Before we dive deep into category theory, let’s unwrap this statement from the point of view of a (Haskell) programmer. Let’s start with some basics. Negation is a function that flips between True and False:

  not :: Bool -> Bool
not True  = False
not False = True


A fixed point is a value that doesn’t change under the action of a function. Obviously, negation has no fixed point. There are other functions with the same signature that have fixed points. For instance, the constant function:

  true True  = True
true False = True


has True as a fixed point.

All the theorems I listed in the preamble (and a few more) are based on a simple but extremely powerful proof technique invented by Georg Cantor called the diagonal argument. I’ll illustrate this technique first by showing that the set of binary sequences is not countable.

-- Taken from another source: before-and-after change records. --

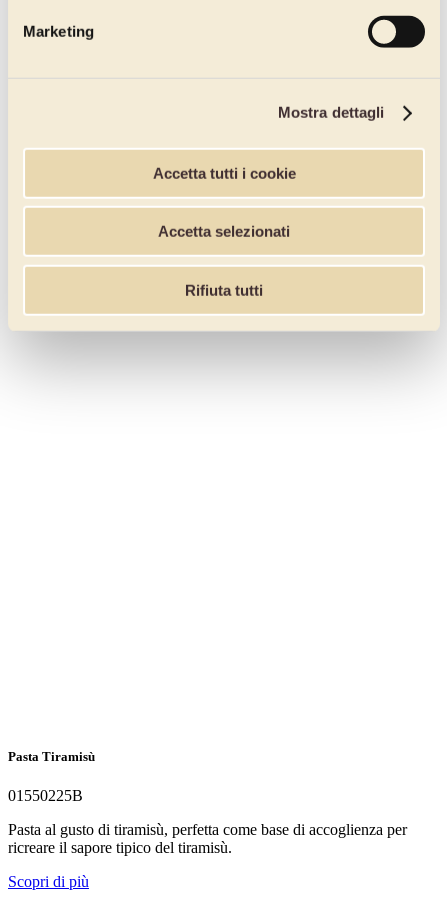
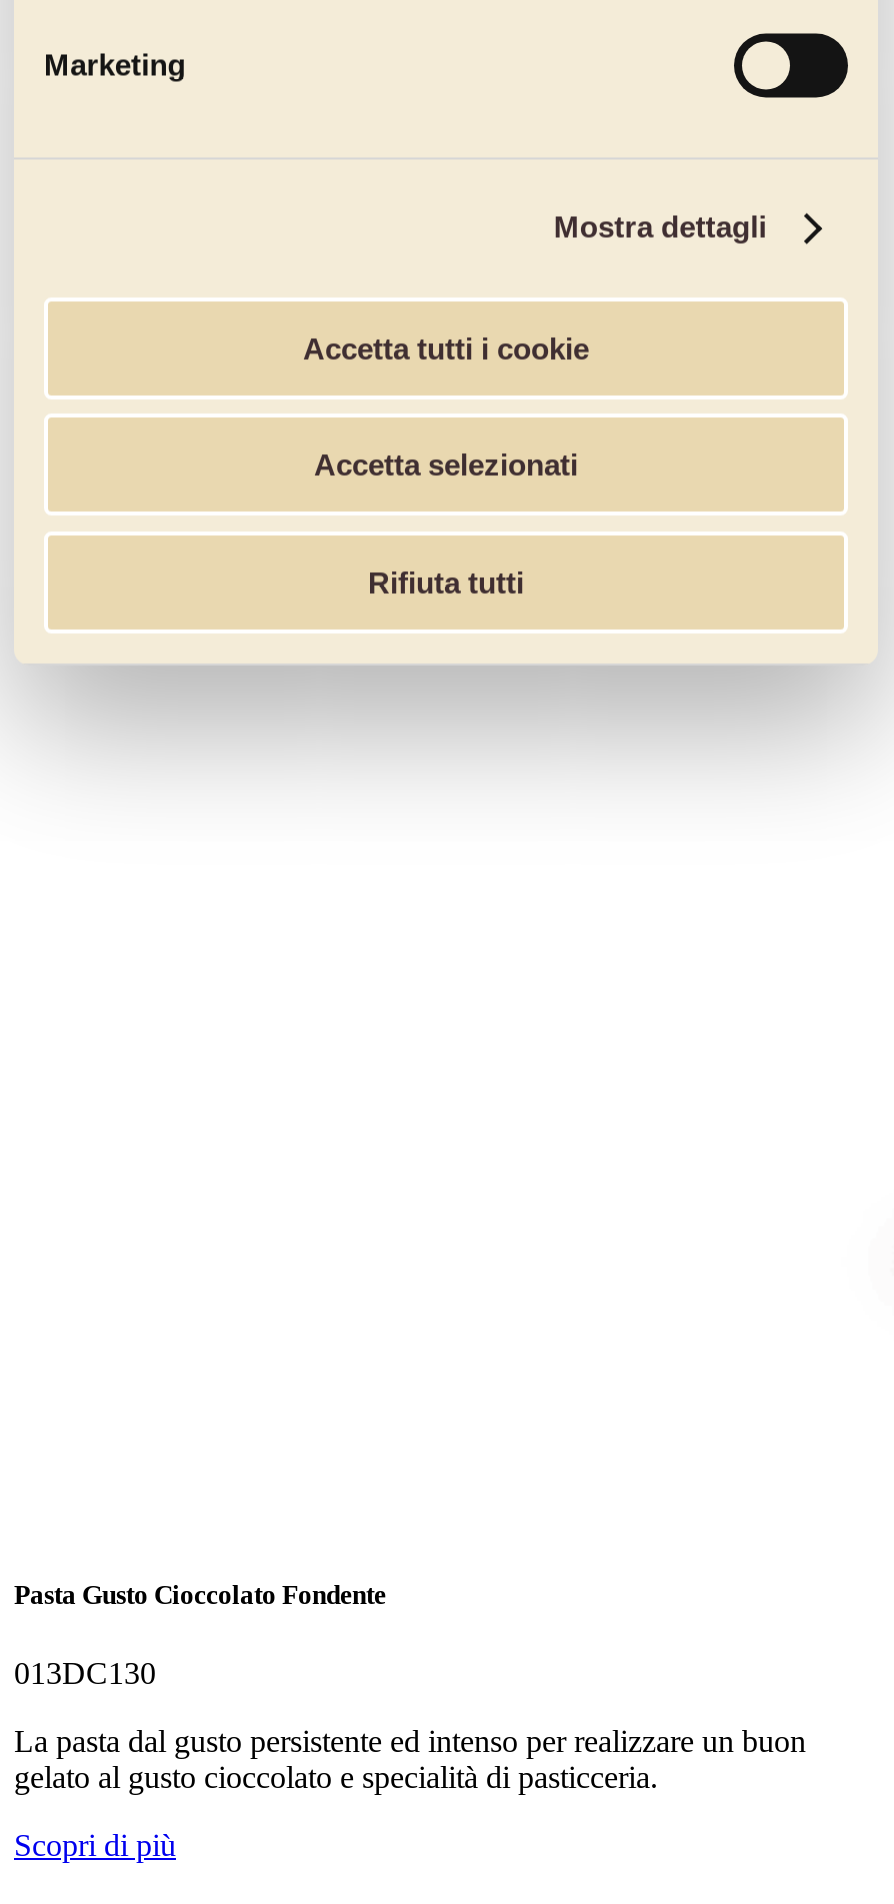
- Pasta Tiramisù
+ Pasta Gusto Cioccolato Fondente

- 01550225B
+ 013DC130

- Pasta al gusto di tiramisù, perfetta come base di accoglienza per
- ricreare il sapore tipico del tiramisù.
+ La pasta dal gusto persistente ed intenso per realizzare un buon
+ gelato al gusto cioccolato e specialità di pasticceria.
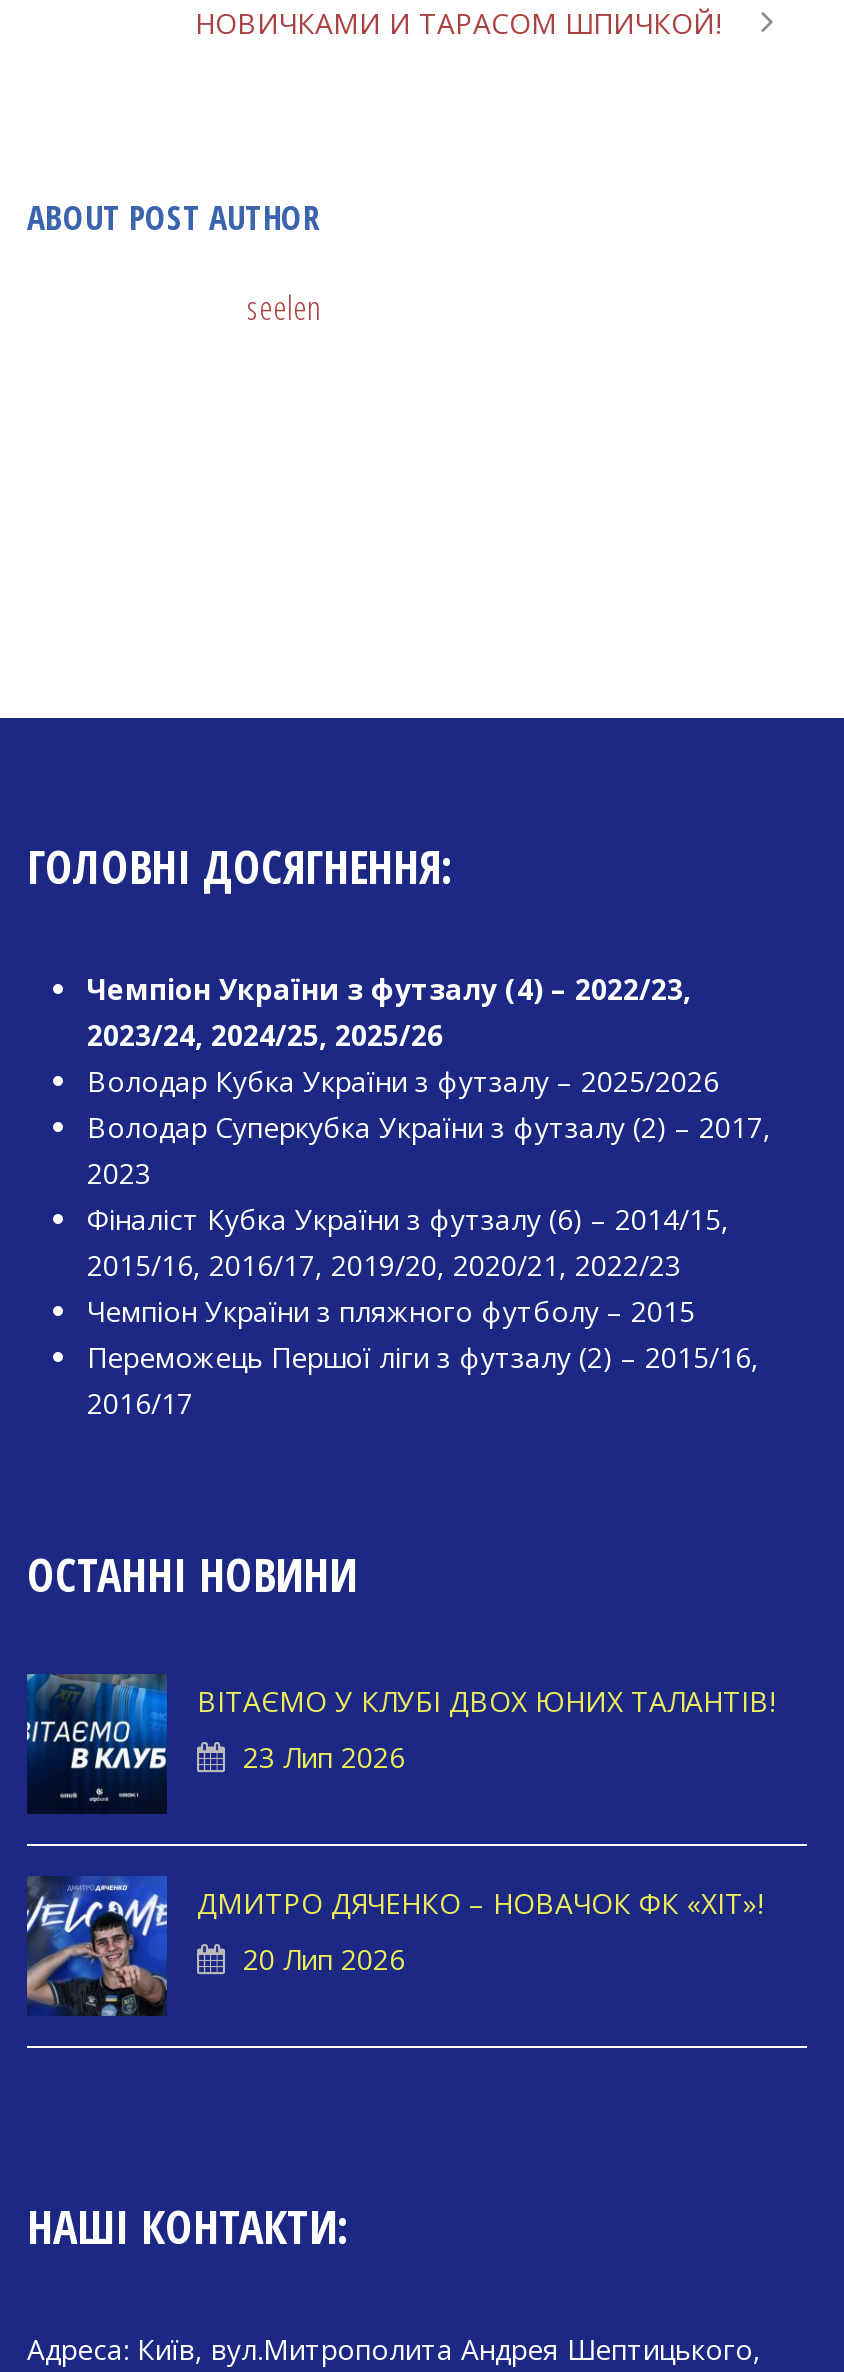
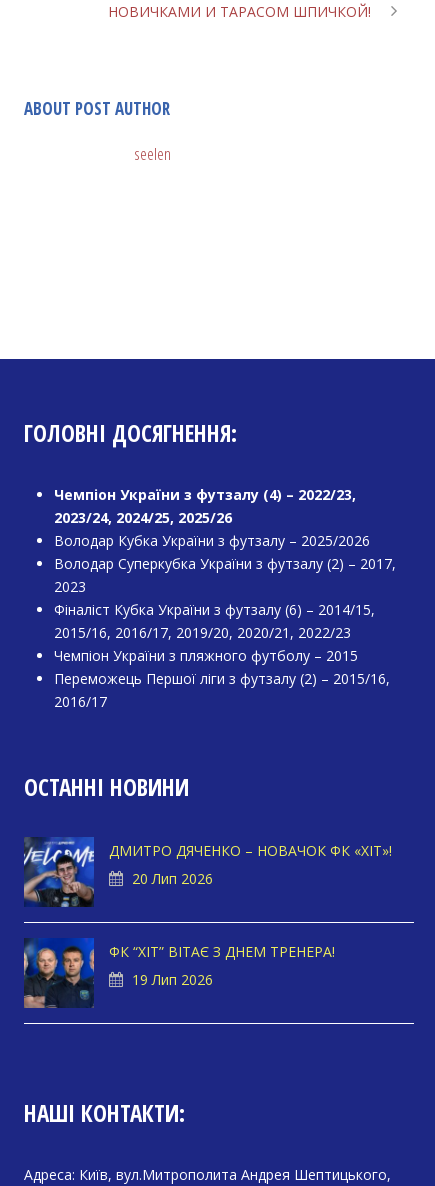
- [image]
- ВІТАЄМО У КЛУБІ ДВОХ ЮНИХ ТАЛАНТІВ!
- 23 Лип 2026

moved up: [image] | ДМИТРО ДЯЧЕНКО – НОВАЧОК ФК «ХІТ»! | 20 Лип 2026

+ [image]
+ ФК “ХІТ” ВІТАЄ З ДНЕМ ТРЕНЕРА!
+ 19 Лип 2026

# Cantor’s job interview question

A binary sequence is an infinite stream of zeros and ones, which we can represent as Booleans. Here’s the definition of a sequence (it’s just like a list, but without the nil constructor), together with two helper functions:

  data Seq a = Cons a (Seq a)
deriving Functor

head :: Seq a -> a
head (Cons a as) = a

tail :: Seq a -> Seq a
tail (Cons a as) = as


And here’s the definition of a binary sequence:

  type BinSeq = Seq Bool


If such sequences were countable, it would mean that you could organize them all into one big (infinite) list. In other words we could implement a sequence generator that generates every possible binary sequence:

  allBinSeq :: Seq BinSeq


Suppose that you gave this problem as a job interview question, and the job candidate came up with an implementation. How would you test it? I’m assuming that you have at your disposal a procedure that can (presumably in infinite time) search and compare infinite sequences. You could throw at it some obvious sequences, like all True, all False, alternating True and False, and a few others that came to your mind.

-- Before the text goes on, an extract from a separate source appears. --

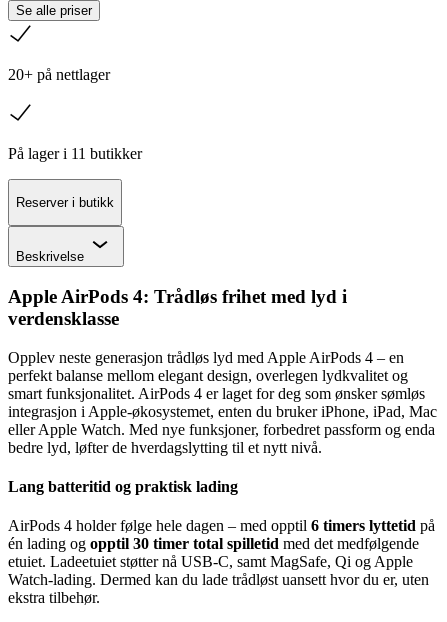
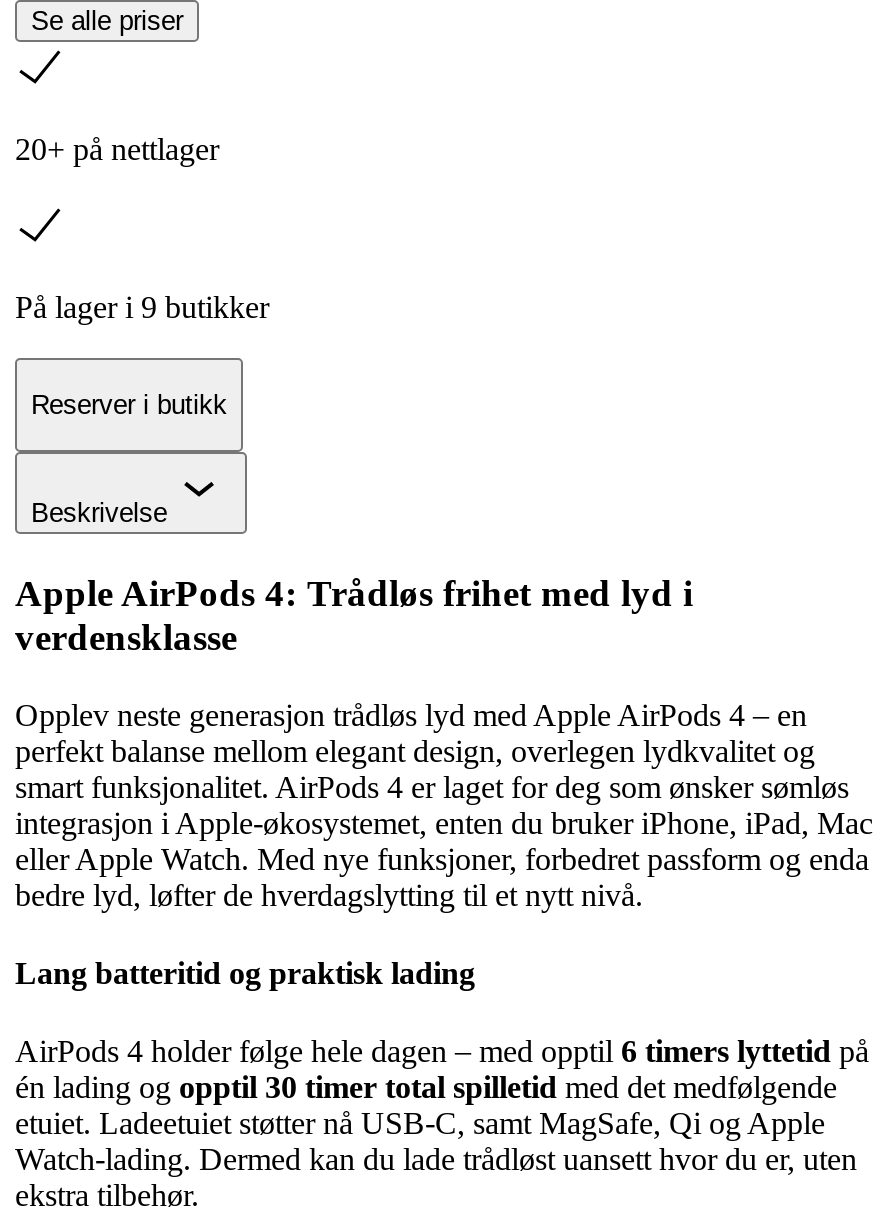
- På lager i 11 butikker
+ På lager i 9 butikker
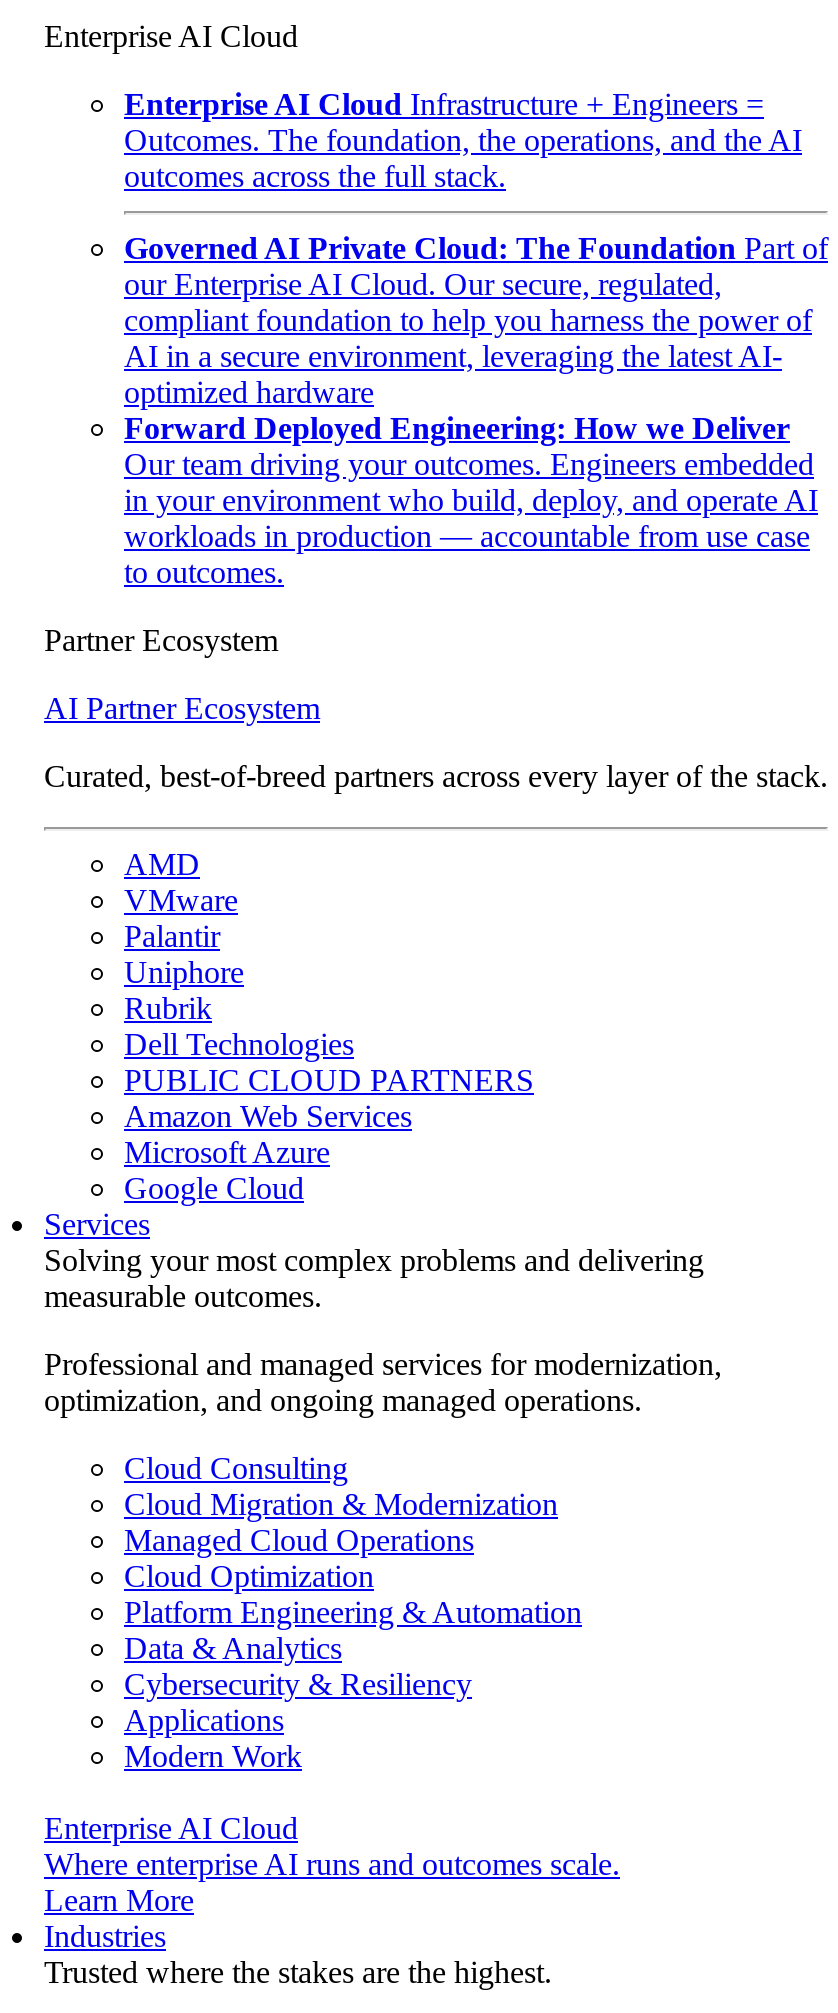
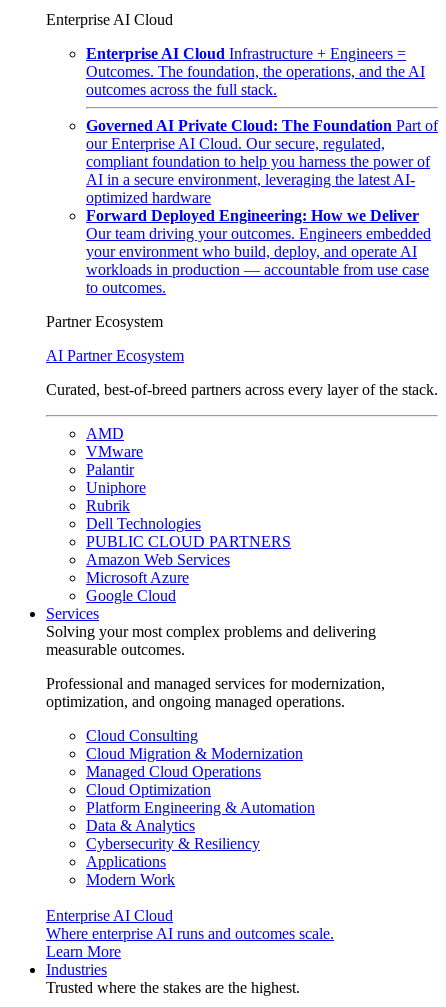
- in your environment who build, deploy, and operate AI
+ your environment who build, deploy, and operate AI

What Cantor did is to use the candidate’s own contraption to produce a counter-example. First, he extracted the diagonal from the sequence of sequences. This is the code he wrote:

  diag :: Seq (Seq a) -> Seq a

trim :: Seq (Seq a) -> Seq (Seq a)
trim seqs = fmap tail (tail seqs)


You can visualize the sequence of sequences as a two-dimensional table that extends to infinity towards the right and towards the bottom.

  T F F T ...
T F F T ...
F F T T ...
F F F T ...
...


Its diagonal is the sequence that starts with the fist element of the first sequence, followed by the second element of the second sequence, third element of the third sequence, and so on. In our case, it would be a sequence T F T T ....

It’s possible that the sequence, diag allBinSeq has already been listed in allBinSeq. But Cantor came up with a devilish trick: he negated the whole diagonal sequence:

  tricky = fmap not (diag allBinSeq)


and ran his test on the candidate’s solution. In our case, we would get F T F F ... The tricky sequence was obviously not equal to the first sequence because it differed from it in the first position. It was not the second, because it differed (at least) in the second position. Not the third either, because it was different in the third position. You get the gist…

# Power sets are big

In reality, Cantor did not screen job applicants and he didn’t even program in Haskell. He used his argument to prove that real numbers cannot be enumerated.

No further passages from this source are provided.